“Cela fait quarante-sept ans que je suis restaurateur. J’ai rarement croisé un jeune comme Ariful”, s’enthousiasme Christian Morisset, chef 2 étoiles Michelin au Figuier de Saint-Esprit à Antibes (Alpes-Maritimes). Ce jeune si prometteur, c’est Ariful-Islam Mozumder, qui s’est propulsé en tête de l’un des concours les plus respectés de la cuisine française. “Je suis arrivé premier au concours du meilleur apprenti de France le 21 septembre dernier, à 21 ans. Et auparavant, le 21 janvier, j’étais deuxième à la finale des meilleurs apprentis des maîtres cuisiniers de France !”, s’amuse-t-il. Sa reconnaissance envers son bienfaiteur semble sans limites : “J’adore Christian Morisset ! Il a tant de cœur. Il aime partager sa passion du métier. J’ai passé les concours d’abord pour lui, pour qu’il soit fier de moi.”
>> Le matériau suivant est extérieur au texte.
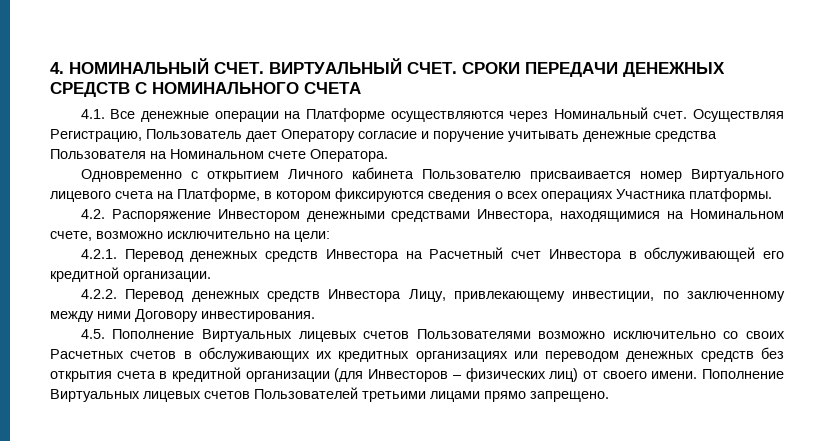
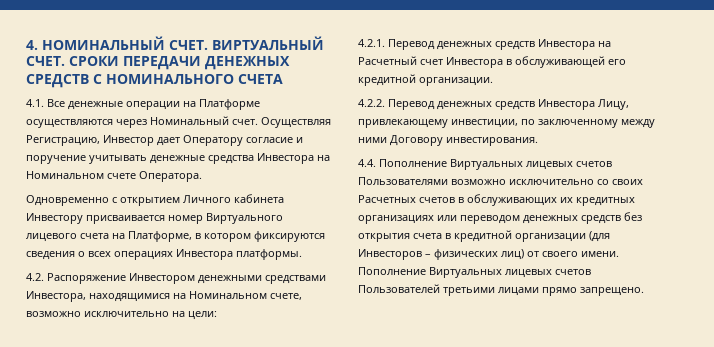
- Осуществляя Регистрацию, Пользователь дает Оператору согласие и поручение учитывать денежные средства Пользователя на Номинальном счете Оператора.
+ Осуществляя Регистрацию, Инвестор дает Оператору согласие и поручение учитывать денежные средства Инвестора на Номинальном счете Оператора.
- Одновременно с открытием Личного кабинета Пользователю присваивается номер Виртуального лицевого счета на Платформе, в котором фиксируются сведения о всех операциях Участника платформы.
+ Одновременно с открытием Личного кабинета Инвестору присваивается номер Виртуального лицевого счета на Платформе, в котором фиксируются сведения о всех операциях Инвестора платформы.
- 4.5. Пополнение Виртуальных лицевых счетов Пользователями возможно исключительно со своих Расчетных счетов в обслуживающих их кредитных организациях или переводом денежных средств без открытия счета в кредитной организации (для Инвесторов – физических лиц) от своего имени.
+ 4.4. Пополнение Виртуальных лицевых счетов Пользователями возможно исключительно со своих Расчетных счетов в обслуживающих их кредитных организациях или переводом денежных средств без открытия счета в кредитной организации (для Инвесторов – физических лиц) от своего имени.

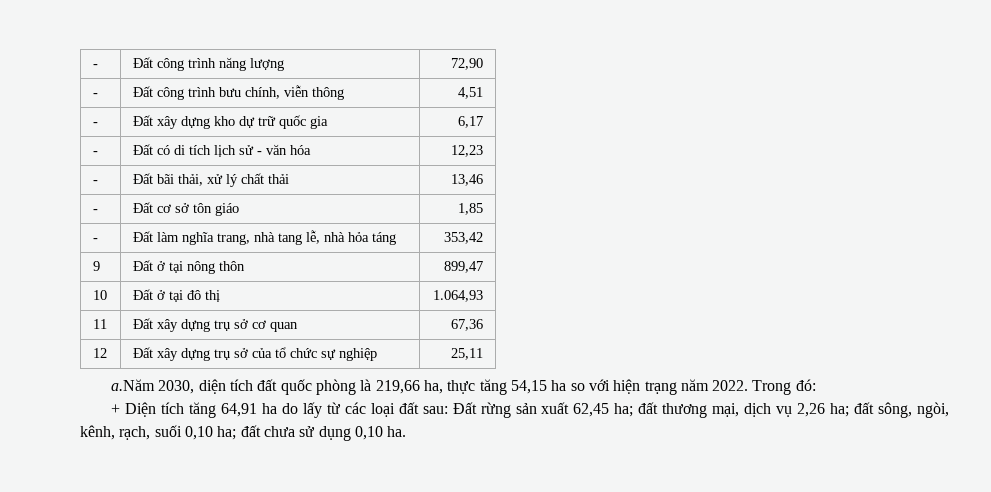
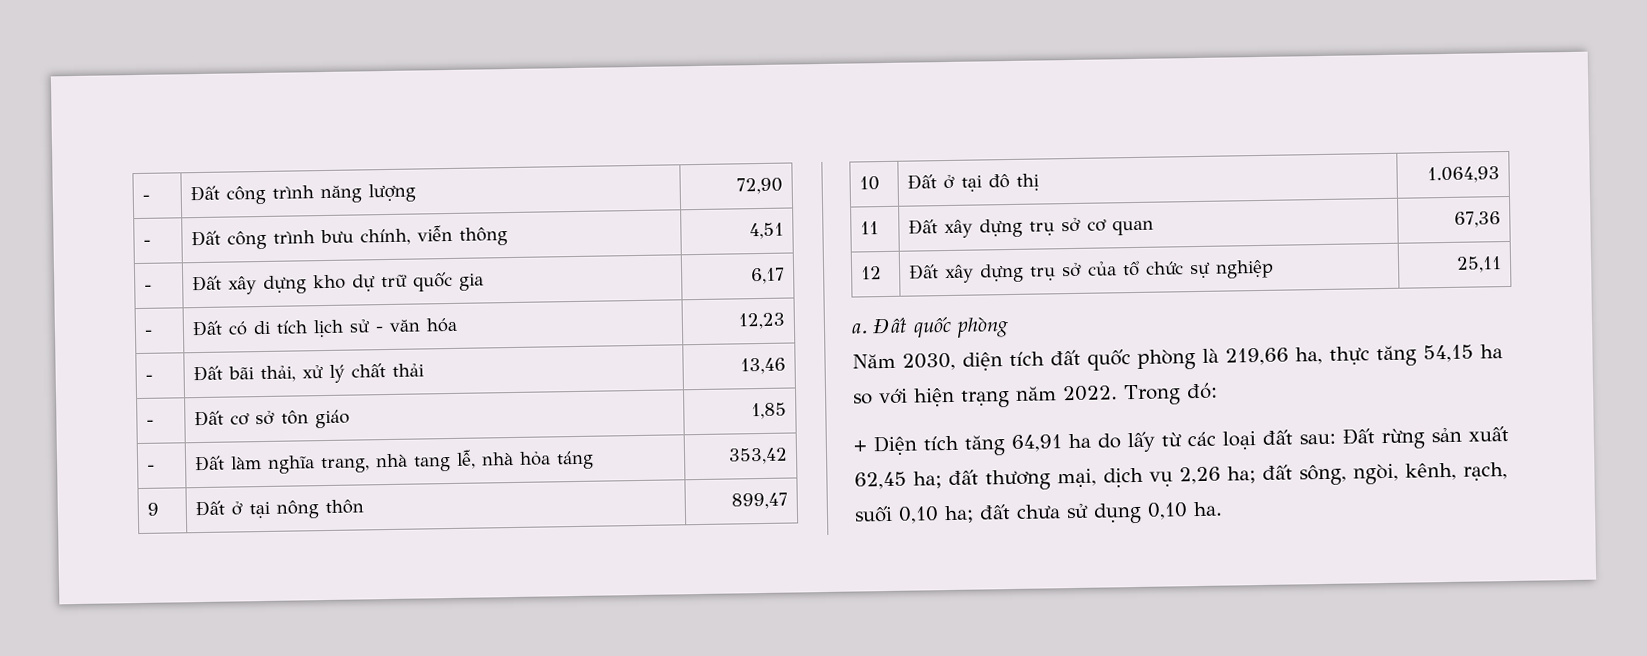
- a.Năm 2030, diện tích đất quốc phòng là 219,66 ha, thực tăng 54,15 ha so với hiện trạng năm 2022.
+ a. Đất quốc phòng
+ Năm 2030, diện tích đất quốc phòng là 219,66 ha, thực tăng 54,15 ha so với hiện trạng năm 2022.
“Ariful-Islam Mozumder a intégré ma brigade il y a quatre ans, raconte le chef provençal. Depuis, je ne l’ai jamais vu de mauvaise humeur. Sa simplicité, le respect phénoménal qu’il accorde à autrui, son humilité, sa soif d’apprendre devraient inspirer notre jeunesse. C’est un modèle. Il ne stresse jamais. Il est toujours calme et anticipe. Pourtant à son arrivée, il ne parlait pas un mot de français.”
Parti du Bangladesh, le jeune commis est arrivé en Italie, alors âgé de 16 ans, après un long périple en mer. “Je suis originaire de Comilla, une ville située à deux heures de route de Dacca, la capitale du Bangladesh. Je voulais rejoindre mon oncle à Milan mais après six mois à tourner en rond, j’ai passé la frontière italienne à Vintimille. Le hasard m’a amené à Paris. Je suis resté six mois dans un foyer à Antony [Hauts-de-Seine]. On m’a conseillé de partir pour la Côte d’Azur pour contourner l’engorgement des services dédiés à la protection des migrants mineurs en région parisienne. J’ai été placé dans un foyer dans les Alpes-Maritimes, où un éducateur connaissait Christian Morisset. Ce dernier a accepté de me prendre en stage plusieurs mois au Figuier de Saint-Esprit. J’avais trois jours d’école puis quatre en cuisine. Avant la saison d’été 2015, le chef m’a accepté comme apprenti pour deux années”, se souvient le Bangladais.
Logique, bon sens et précision
Aujourd’hui majeur et à nouveau confronté à la rude vie des sans-papiers, Ariful-Islam Mozumder a été embauché le 1er septembre dernier par Christian Morisset comme commis de cuisine, afin de l’aider à obtenir des papiers. Ariful ne parle pas français mais compense par la logique, le bon sens et la précision. “Comment stopper l’élan d’un jeune si prometteur ?”, s’emporte le restaurateur antibois, qui assume sur ses propres deniers les 1 000 € de frais et de timbres inhérents à la demande d’un titre de séjour.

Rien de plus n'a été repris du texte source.